**INPUT DATA:**
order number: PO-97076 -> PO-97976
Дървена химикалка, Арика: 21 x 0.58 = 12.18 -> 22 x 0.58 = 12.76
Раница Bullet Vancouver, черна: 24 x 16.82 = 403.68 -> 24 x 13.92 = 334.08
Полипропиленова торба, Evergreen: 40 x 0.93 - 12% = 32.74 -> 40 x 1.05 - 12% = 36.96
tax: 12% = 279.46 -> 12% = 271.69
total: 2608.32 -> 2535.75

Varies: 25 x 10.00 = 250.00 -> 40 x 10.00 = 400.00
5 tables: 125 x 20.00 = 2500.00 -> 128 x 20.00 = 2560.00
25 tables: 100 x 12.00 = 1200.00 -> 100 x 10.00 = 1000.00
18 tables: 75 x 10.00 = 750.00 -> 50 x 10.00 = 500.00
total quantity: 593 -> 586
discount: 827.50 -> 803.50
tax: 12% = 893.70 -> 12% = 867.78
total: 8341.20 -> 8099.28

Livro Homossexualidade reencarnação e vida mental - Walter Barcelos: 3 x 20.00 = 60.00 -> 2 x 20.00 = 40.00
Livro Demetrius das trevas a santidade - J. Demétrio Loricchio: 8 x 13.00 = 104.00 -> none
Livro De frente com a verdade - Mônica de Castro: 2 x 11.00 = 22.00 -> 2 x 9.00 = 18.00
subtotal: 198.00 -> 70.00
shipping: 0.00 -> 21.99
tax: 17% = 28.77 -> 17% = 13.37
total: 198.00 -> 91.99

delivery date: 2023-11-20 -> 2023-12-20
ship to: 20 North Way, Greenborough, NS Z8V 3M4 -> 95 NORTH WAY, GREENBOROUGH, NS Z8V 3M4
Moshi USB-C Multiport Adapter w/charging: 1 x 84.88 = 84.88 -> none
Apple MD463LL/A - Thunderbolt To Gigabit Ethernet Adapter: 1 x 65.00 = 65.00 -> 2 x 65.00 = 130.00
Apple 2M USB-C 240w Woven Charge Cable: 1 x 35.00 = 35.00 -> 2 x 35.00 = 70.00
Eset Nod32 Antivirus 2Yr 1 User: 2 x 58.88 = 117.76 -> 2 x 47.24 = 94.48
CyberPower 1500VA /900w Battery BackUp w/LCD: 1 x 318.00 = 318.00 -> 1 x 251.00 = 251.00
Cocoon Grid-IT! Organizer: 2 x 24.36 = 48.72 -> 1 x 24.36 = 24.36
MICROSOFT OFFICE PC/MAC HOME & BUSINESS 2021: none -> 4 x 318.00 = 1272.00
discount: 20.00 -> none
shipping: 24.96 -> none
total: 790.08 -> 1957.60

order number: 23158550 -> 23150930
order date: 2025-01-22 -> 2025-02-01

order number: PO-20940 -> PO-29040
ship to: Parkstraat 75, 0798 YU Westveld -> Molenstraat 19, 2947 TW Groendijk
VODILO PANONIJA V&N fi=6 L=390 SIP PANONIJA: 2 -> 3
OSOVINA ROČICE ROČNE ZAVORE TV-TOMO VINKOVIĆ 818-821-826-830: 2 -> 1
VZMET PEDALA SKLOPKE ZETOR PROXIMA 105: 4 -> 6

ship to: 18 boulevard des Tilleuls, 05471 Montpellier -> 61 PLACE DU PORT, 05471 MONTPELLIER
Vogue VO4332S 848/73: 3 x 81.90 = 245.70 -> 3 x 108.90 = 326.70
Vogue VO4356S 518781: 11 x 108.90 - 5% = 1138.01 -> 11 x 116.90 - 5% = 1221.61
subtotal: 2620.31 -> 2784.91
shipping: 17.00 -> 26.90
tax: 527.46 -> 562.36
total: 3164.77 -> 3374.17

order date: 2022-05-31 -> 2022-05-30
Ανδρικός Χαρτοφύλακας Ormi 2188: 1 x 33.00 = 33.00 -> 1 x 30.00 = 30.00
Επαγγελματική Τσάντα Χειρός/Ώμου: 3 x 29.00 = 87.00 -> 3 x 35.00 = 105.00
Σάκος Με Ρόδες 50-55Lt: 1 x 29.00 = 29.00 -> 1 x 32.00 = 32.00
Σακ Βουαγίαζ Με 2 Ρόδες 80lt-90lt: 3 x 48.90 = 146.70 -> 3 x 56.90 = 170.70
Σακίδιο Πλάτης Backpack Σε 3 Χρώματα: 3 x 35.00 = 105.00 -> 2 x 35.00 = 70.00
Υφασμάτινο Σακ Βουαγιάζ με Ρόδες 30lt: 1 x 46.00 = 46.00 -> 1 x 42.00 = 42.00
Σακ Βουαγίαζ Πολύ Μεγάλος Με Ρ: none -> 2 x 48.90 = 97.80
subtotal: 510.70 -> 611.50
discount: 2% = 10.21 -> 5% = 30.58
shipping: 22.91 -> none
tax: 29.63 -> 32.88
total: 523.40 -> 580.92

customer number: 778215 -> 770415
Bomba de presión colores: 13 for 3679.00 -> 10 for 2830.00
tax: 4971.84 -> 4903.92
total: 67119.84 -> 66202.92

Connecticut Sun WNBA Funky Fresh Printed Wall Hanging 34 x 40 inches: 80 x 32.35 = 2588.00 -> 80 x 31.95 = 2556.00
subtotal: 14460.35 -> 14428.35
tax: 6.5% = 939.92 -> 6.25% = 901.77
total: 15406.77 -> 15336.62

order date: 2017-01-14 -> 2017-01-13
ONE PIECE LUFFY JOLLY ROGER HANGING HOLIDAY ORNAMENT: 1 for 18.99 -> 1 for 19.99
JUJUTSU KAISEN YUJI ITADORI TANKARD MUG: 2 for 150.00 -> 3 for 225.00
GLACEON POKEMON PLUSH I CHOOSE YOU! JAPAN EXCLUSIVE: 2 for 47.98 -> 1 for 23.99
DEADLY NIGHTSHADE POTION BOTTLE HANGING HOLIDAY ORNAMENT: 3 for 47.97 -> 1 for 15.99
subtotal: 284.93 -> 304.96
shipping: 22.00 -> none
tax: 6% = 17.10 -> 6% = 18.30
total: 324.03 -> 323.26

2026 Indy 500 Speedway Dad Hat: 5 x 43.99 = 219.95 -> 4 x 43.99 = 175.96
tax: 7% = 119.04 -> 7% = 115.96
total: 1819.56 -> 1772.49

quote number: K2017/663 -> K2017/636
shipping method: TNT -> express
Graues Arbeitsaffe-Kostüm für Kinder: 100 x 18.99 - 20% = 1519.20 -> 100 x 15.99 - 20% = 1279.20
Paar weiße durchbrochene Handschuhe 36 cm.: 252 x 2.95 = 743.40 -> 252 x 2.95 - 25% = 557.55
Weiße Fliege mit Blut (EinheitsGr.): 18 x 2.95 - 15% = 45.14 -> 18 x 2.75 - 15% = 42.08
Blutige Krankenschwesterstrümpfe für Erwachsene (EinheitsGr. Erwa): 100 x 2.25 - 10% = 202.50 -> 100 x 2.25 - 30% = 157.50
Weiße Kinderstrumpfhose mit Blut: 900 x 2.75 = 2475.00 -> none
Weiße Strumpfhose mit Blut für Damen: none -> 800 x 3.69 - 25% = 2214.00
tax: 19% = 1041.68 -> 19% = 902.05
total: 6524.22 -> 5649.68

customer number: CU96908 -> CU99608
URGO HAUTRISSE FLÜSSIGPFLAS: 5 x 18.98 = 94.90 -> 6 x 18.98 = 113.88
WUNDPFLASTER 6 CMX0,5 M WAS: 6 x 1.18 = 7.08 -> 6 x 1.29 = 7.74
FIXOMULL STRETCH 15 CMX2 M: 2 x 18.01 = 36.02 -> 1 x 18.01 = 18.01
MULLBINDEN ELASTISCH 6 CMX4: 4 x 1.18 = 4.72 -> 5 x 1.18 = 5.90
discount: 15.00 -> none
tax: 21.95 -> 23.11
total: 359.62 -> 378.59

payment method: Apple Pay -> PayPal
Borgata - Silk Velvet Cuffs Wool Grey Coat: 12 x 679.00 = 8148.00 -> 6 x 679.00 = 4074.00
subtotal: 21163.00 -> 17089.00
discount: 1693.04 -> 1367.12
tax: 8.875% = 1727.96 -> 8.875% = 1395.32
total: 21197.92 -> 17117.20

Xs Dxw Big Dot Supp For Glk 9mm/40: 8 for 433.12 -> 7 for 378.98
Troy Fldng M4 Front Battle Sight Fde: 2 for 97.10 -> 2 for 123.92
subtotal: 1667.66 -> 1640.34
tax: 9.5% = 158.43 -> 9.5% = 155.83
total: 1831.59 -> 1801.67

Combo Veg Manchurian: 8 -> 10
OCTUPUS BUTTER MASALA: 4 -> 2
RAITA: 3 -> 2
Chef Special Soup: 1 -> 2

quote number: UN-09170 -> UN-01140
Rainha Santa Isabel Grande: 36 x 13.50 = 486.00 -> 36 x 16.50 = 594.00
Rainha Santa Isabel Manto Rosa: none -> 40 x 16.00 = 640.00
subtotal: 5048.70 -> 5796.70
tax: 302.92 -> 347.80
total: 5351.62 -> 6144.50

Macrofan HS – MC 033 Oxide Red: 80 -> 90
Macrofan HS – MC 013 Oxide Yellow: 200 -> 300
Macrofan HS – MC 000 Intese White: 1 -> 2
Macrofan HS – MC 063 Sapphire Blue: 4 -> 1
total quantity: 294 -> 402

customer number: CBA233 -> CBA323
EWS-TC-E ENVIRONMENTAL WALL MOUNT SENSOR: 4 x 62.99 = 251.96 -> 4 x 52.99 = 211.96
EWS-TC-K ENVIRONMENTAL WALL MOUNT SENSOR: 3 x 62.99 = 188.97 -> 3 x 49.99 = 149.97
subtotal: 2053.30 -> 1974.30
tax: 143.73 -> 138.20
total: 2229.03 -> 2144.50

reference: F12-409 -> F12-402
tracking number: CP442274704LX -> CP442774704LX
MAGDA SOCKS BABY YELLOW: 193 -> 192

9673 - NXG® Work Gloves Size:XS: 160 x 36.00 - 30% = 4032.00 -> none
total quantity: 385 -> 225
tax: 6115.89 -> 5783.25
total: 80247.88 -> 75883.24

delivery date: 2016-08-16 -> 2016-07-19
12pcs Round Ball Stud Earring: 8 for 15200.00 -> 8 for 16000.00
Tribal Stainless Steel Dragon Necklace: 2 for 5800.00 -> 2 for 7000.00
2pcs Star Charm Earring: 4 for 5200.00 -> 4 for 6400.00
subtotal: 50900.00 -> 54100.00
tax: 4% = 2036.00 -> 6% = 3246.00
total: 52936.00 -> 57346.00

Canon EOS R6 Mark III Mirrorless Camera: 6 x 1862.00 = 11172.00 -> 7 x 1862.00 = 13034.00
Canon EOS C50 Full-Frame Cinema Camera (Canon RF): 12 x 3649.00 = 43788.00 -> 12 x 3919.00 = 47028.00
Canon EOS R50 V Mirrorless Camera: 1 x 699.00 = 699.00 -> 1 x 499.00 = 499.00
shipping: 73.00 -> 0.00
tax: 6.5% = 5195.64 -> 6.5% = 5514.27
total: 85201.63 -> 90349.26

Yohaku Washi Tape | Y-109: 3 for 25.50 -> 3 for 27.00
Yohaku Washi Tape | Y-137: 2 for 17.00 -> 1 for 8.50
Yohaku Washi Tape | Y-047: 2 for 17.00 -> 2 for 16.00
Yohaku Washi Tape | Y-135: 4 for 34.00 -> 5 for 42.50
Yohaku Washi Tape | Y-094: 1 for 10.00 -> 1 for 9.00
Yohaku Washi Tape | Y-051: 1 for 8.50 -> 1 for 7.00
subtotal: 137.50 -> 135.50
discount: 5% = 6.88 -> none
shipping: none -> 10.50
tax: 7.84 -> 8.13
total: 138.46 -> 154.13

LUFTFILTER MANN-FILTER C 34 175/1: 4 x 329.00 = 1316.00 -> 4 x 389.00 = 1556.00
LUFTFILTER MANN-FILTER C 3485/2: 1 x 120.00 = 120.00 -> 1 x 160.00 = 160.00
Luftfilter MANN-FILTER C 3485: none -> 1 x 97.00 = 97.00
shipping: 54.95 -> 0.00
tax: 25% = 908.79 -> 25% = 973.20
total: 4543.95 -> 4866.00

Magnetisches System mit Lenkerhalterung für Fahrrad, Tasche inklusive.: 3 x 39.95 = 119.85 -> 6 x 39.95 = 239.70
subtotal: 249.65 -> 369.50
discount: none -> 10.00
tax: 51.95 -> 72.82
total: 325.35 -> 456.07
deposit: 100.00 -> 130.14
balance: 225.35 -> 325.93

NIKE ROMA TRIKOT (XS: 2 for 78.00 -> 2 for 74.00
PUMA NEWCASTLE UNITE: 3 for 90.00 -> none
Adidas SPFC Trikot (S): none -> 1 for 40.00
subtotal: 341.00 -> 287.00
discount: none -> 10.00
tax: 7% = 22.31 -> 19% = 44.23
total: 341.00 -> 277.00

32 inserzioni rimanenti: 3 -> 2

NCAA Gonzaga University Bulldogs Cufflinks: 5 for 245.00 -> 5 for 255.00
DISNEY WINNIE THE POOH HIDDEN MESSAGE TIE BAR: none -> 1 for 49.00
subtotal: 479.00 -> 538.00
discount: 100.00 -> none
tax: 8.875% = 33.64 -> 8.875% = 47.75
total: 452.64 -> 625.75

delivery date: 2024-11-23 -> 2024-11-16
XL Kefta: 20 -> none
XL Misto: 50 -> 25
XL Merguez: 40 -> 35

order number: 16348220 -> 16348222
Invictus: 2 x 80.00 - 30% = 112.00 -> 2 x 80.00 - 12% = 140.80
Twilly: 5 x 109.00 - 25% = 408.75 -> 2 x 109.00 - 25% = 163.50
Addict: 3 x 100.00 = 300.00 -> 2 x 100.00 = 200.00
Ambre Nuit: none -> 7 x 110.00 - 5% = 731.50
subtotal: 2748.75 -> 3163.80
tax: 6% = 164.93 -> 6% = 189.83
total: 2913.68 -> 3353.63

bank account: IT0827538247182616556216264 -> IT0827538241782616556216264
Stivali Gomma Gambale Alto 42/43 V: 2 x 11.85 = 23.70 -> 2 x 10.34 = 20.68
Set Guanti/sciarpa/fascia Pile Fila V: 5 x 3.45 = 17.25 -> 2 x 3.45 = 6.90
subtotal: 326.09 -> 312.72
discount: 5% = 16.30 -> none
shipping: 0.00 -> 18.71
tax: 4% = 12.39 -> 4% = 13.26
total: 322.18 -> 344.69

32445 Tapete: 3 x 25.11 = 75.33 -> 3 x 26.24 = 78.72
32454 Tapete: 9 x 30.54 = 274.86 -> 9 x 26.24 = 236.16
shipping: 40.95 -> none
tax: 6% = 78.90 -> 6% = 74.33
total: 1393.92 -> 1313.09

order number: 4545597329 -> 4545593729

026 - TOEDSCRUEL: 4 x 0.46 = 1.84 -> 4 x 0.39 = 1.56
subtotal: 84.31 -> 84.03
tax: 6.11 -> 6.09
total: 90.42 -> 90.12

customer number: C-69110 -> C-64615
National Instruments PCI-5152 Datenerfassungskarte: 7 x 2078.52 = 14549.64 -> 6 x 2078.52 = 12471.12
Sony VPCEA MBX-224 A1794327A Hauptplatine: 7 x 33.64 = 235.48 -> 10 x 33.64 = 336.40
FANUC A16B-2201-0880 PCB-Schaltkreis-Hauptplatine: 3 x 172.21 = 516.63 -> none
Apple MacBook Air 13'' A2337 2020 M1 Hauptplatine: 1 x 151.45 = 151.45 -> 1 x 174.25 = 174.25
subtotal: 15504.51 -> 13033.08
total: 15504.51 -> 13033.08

**EXERCISE DESCRIPTION:** Please reproduce exactly the lines in the listing above from the one containing "Canon EOS C50" through the one containing "total: 85201.63 -> 90349.26", both included, and nothing more.

**SOLVED EXERCISE:**
Canon EOS C50 Full-Frame Cinema Camera (Canon RF): 12 x 3649.00 = 43788.00 -> 12 x 3919.00 = 47028.00
Canon EOS R50 V Mirrorless Camera: 1 x 699.00 = 699.00 -> 1 x 499.00 = 499.00
shipping: 73.00 -> 0.00
tax: 6.5% = 5195.64 -> 6.5% = 5514.27
total: 85201.63 -> 90349.26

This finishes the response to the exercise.